Exercise instructions:
Below are some records. Write out the line that contains "order date: 2022-02-28 -> 2022-03-06" and all lines after it, exactly, but not the pictures.

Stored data
+-------+

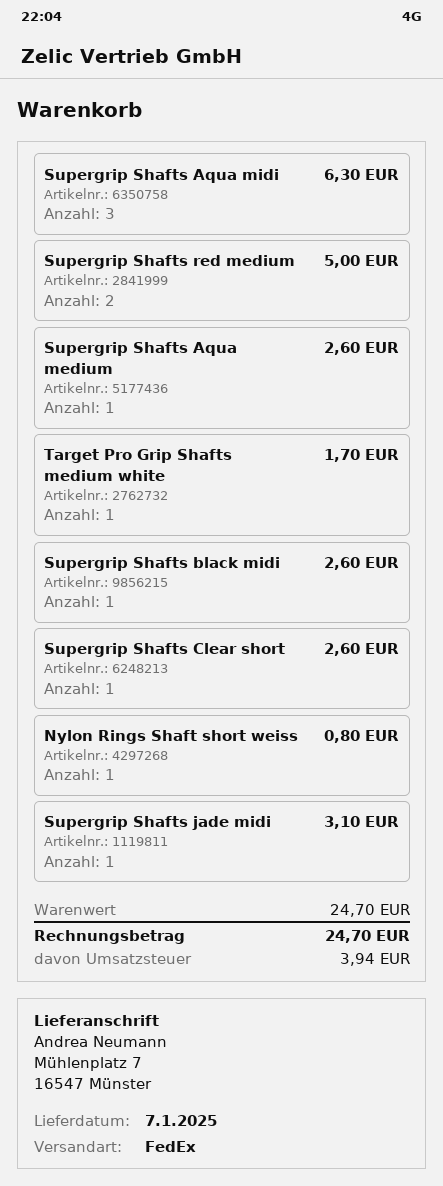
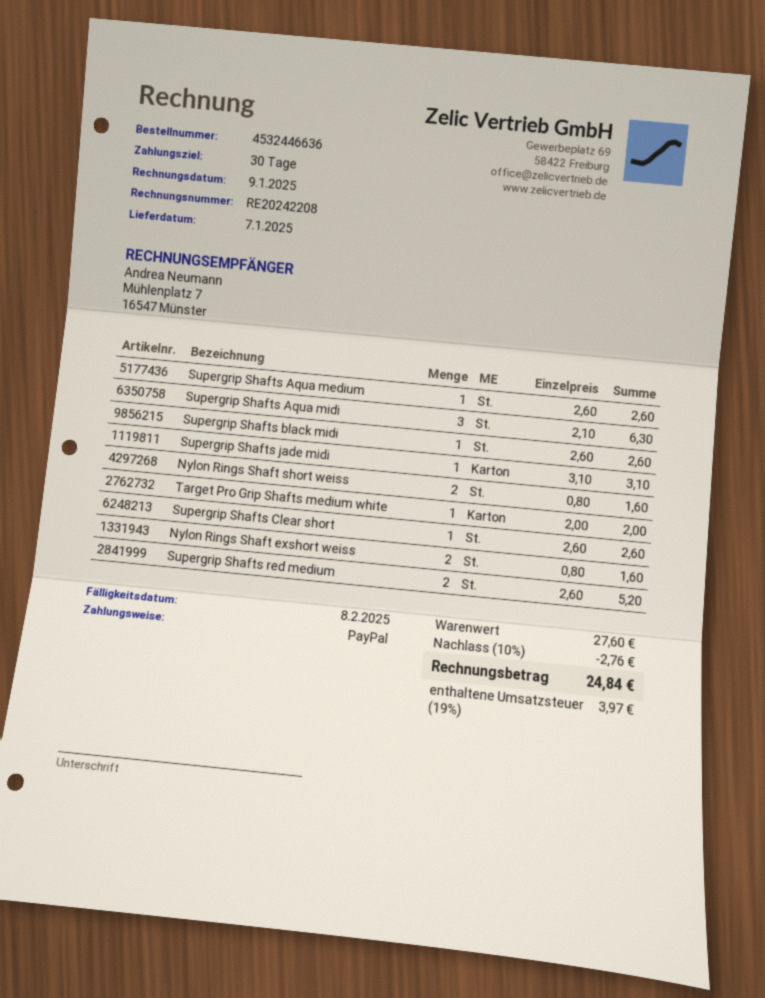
Supergrip Shafts red medium: 2 for 5.00 -> 2 for 5.20
Target Pro Grip Shafts medium white: 1 for 1.70 -> 1 for 2.00
Nylon Rings Shaft short weiss: 1 for 0.80 -> 2 for 1.60
Nylon Rings Shaft exshort weiss: none -> 2 for 1.60
subtotal: 24.70 -> 27.60
discount: none -> 10% = 2.76
tax: 3.94 -> 3.97
total: 24.70 -> 24.84

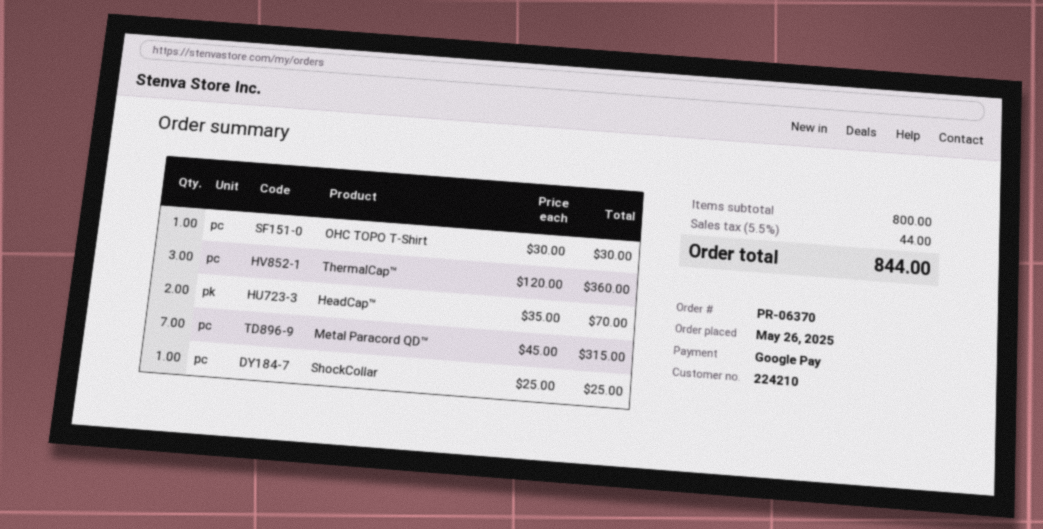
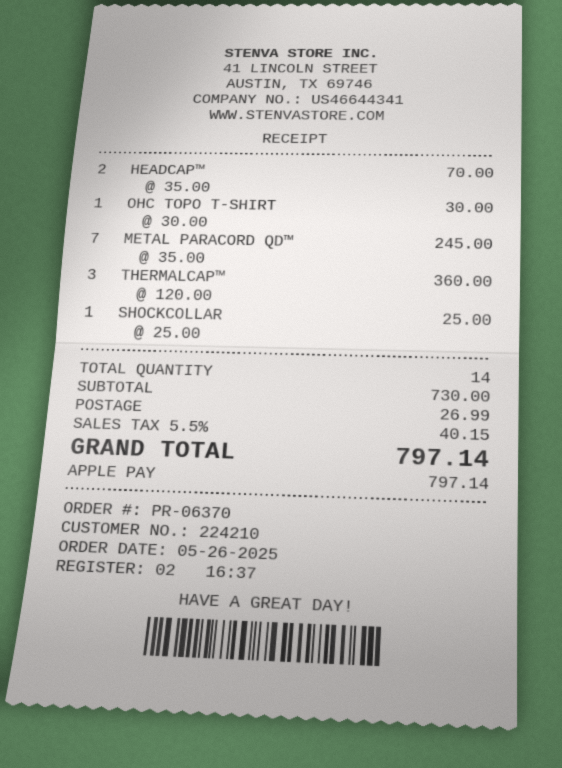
payment method: Google Pay -> Apple Pay
Metal Paracord QD™: 7 x 45.00 = 315.00 -> 7 x 35.00 = 245.00
subtotal: 800.00 -> 730.00
shipping: none -> 26.99
tax: 5.5% = 44.00 -> 5.5% = 40.15
total: 844.00 -> 797.14

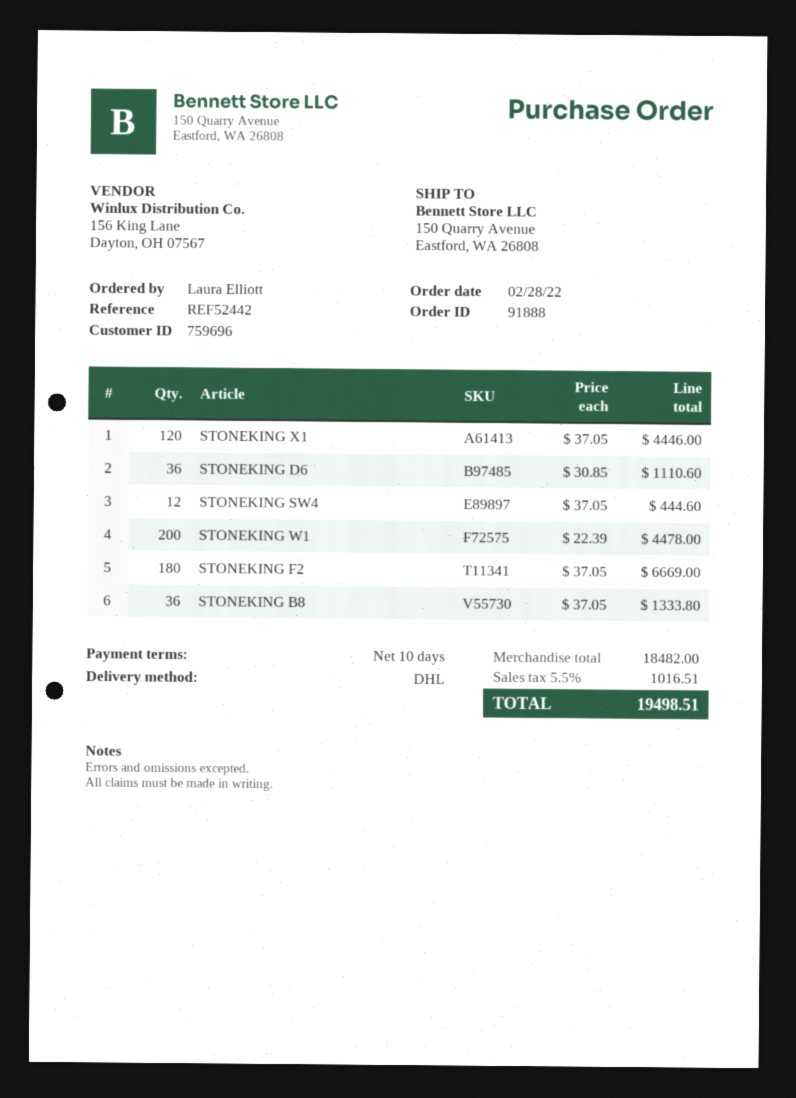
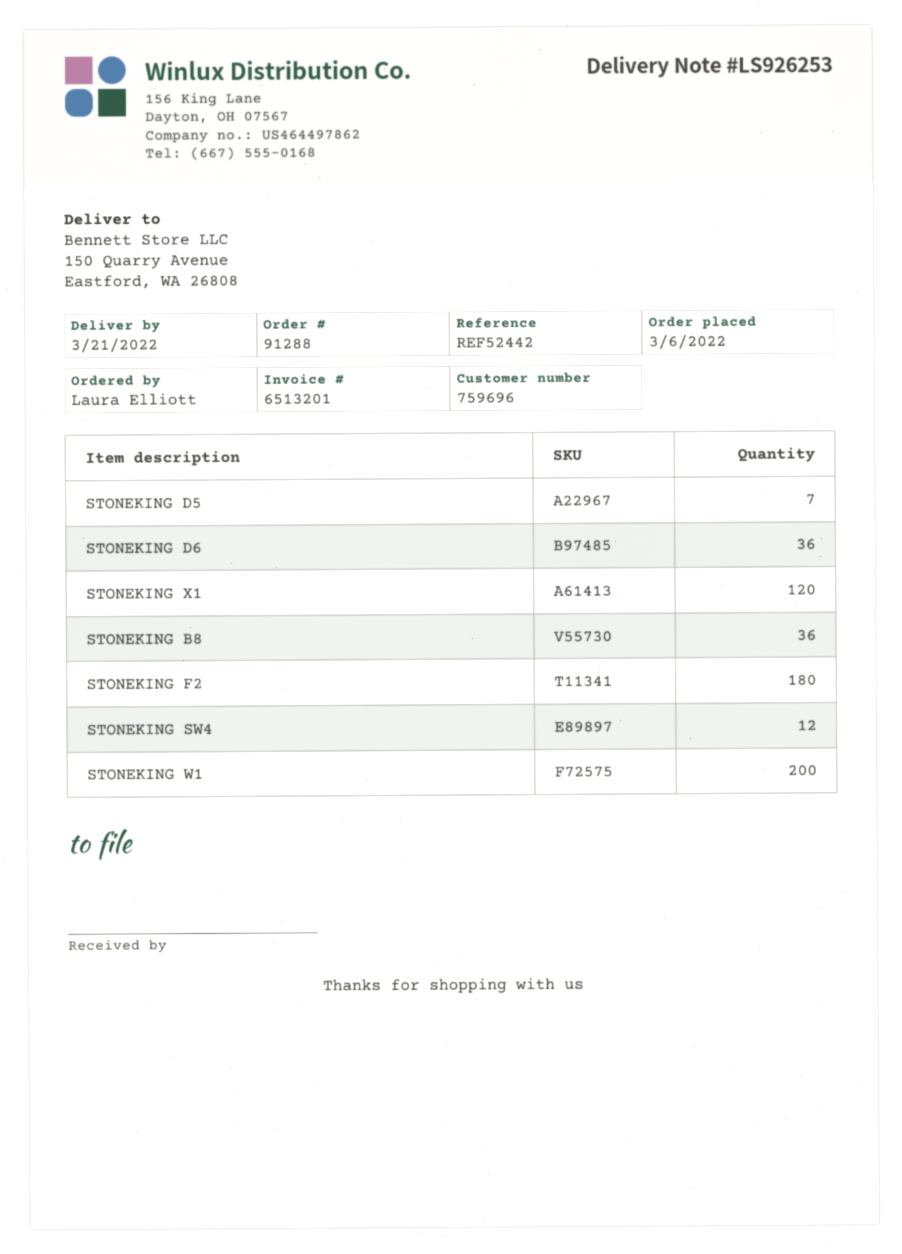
order number: 91888 -> 91288
order date: 2022-02-28 -> 2022-03-06
STONEKING D5: none -> 7

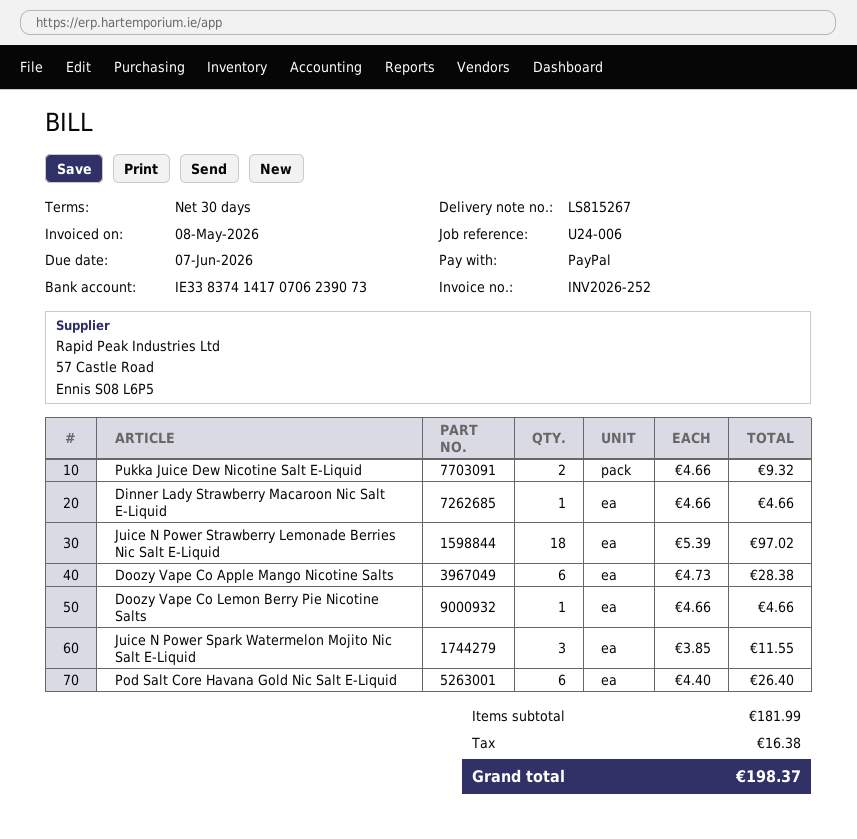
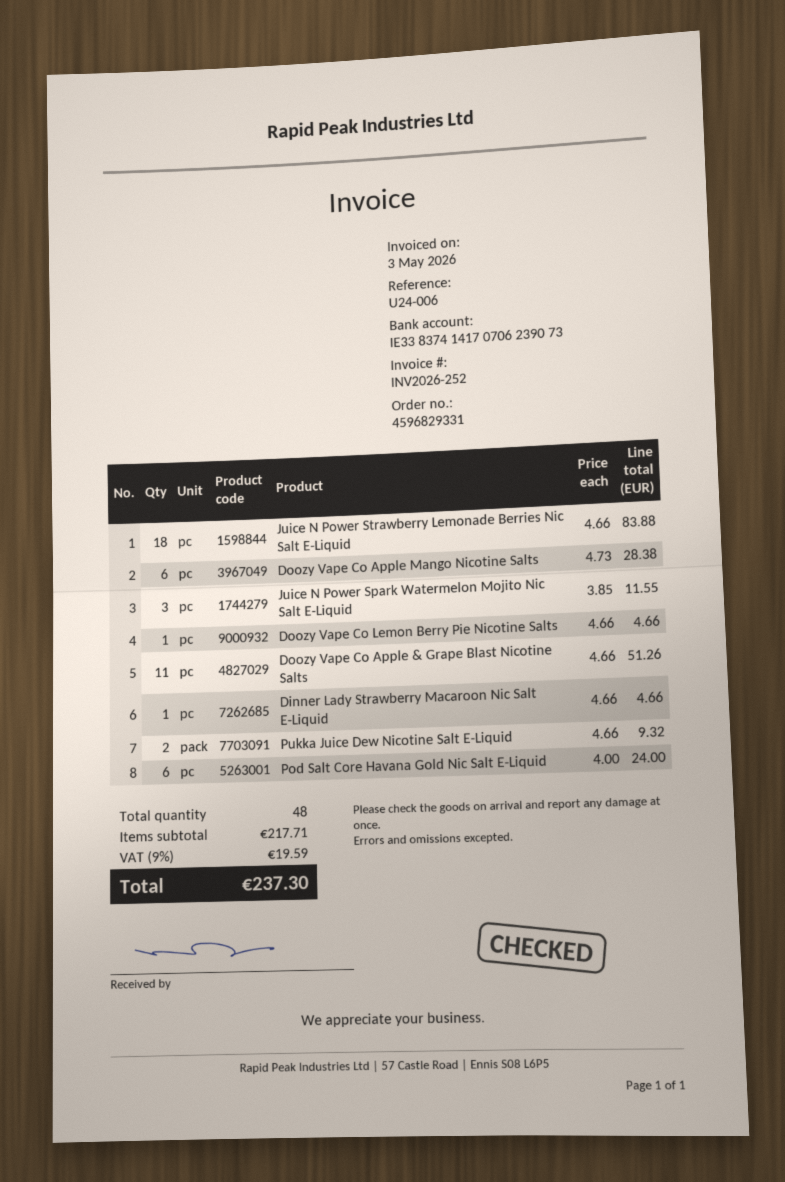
invoice date: 2026-05-08 -> 2026-05-03
Juice N Power Strawberry Lemonade Berries Nic Salt E-Liquid: 18 x 5.39 = 97.02 -> 18 x 4.66 = 83.88
Pod Salt Core Havana Gold Nic Salt E-Liquid: 6 x 4.40 = 26.40 -> 6 x 4.00 = 24.00
Doozy Vape Co Apple & Grape Blast Nicotine Salts: none -> 11 x 4.66 = 51.26
subtotal: 181.99 -> 217.71
tax: 16.38 -> 19.59
total: 198.37 -> 237.30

+-------+

Task output:
order date: 2022-02-28 -> 2022-03-06
STONEKING D5: none -> 7

invoice date: 2026-05-08 -> 2026-05-03
Juice N Power Strawberry Lemonade Berries Nic Salt E-Liquid: 18 x 5.39 = 97.02 -> 18 x 4.66 = 83.88
Pod Salt Core Havana Gold Nic Salt E-Liquid: 6 x 4.40 = 26.40 -> 6 x 4.00 = 24.00
Doozy Vape Co Apple & Grape Blast Nicotine Salts: none -> 11 x 4.66 = 51.26
subtotal: 181.99 -> 217.71
tax: 16.38 -> 19.59
total: 198.37 -> 237.30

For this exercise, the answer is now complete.